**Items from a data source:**

================

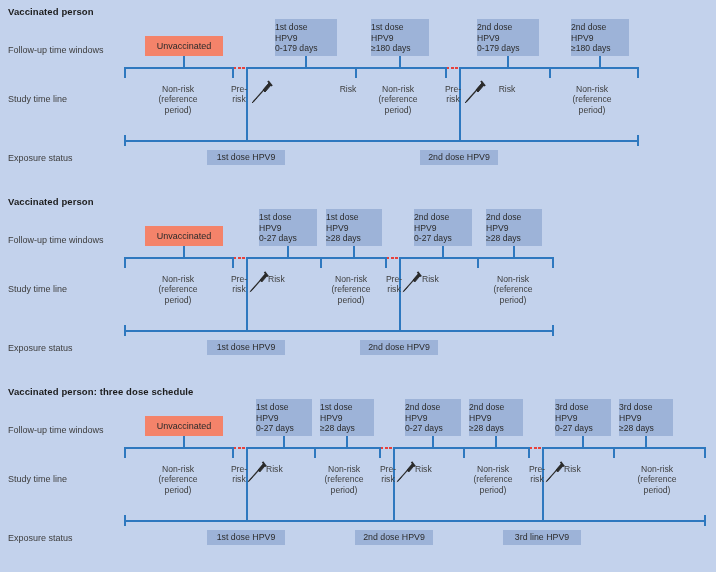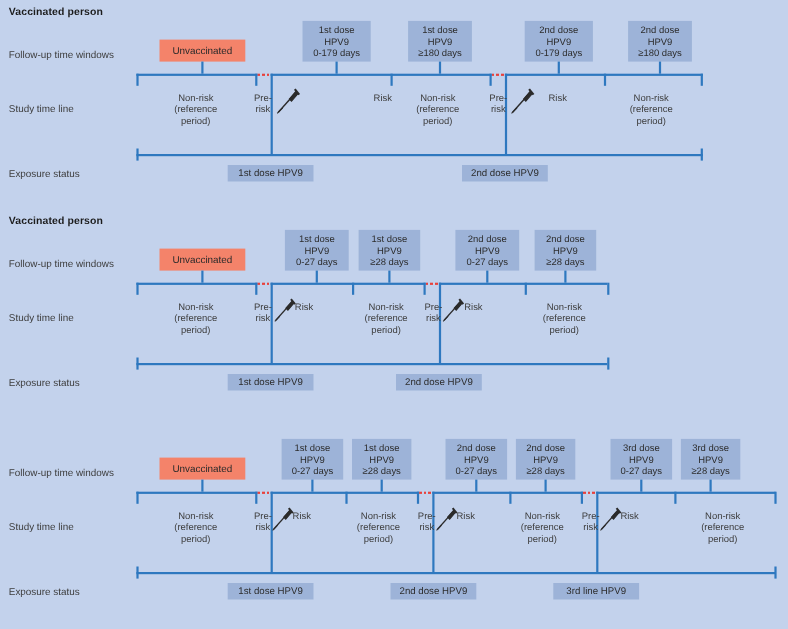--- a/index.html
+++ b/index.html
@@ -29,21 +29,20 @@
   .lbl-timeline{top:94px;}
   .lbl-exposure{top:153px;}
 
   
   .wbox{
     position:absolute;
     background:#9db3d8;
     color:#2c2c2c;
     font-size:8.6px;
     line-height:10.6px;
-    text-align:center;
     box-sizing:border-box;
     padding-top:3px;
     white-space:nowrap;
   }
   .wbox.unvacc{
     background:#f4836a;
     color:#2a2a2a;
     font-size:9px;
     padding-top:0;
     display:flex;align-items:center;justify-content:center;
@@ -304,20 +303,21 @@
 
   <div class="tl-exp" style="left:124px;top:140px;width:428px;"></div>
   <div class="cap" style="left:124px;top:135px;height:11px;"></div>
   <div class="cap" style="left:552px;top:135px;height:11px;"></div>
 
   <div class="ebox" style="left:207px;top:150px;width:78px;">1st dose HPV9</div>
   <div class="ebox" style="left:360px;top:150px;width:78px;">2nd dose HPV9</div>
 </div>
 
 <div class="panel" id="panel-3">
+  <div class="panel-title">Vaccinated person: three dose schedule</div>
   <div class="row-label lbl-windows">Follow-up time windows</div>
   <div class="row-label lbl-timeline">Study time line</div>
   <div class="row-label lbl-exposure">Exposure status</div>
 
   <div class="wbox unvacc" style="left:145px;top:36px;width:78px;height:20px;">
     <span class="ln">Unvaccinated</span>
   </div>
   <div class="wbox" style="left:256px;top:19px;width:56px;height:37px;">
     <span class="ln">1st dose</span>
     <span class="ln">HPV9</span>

================

**Your instructions:** Pictures aside, repeat every entry exactly as written.

**Reply to the exercise:**
--- a/index.html
+++ b/index.html
@@ -29,21 +29,20 @@
   .lbl-timeline{top:94px;}
   .lbl-exposure{top:153px;}
 
   
   .wbox{
     position:absolute;
     background:#9db3d8;
     color:#2c2c2c;
     font-size:8.6px;
     line-height:10.6px;
-    text-align:center;
     box-sizing:border-box;
     padding-top:3px;
     white-space:nowrap;
   }
   .wbox.unvacc{
     background:#f4836a;
     color:#2a2a2a;
     font-size:9px;
     padding-top:0;
     display:flex;align-items:center;justify-content:center;
@@ -304,20 +303,21 @@
 
   <div class="tl-exp" style="left:124px;top:140px;width:428px;"></div>
   <div class="cap" style="left:124px;top:135px;height:11px;"></div>
   <div class="cap" style="left:552px;top:135px;height:11px;"></div>
 
   <div class="ebox" style="left:207px;top:150px;width:78px;">1st dose HPV9</div>
   <div class="ebox" style="left:360px;top:150px;width:78px;">2nd dose HPV9</div>
 </div>
 
 <div class="panel" id="panel-3">
+  <div class="panel-title">Vaccinated person: three dose schedule</div>
   <div class="row-label lbl-windows">Follow-up time windows</div>
   <div class="row-label lbl-timeline">Study time line</div>
   <div class="row-label lbl-exposure">Exposure status</div>
 
   <div class="wbox unvacc" style="left:145px;top:36px;width:78px;height:20px;">
     <span class="ln">Unvaccinated</span>
   </div>
   <div class="wbox" style="left:256px;top:19px;width:56px;height:37px;">
     <span class="ln">1st dose</span>
     <span class="ln">HPV9</span>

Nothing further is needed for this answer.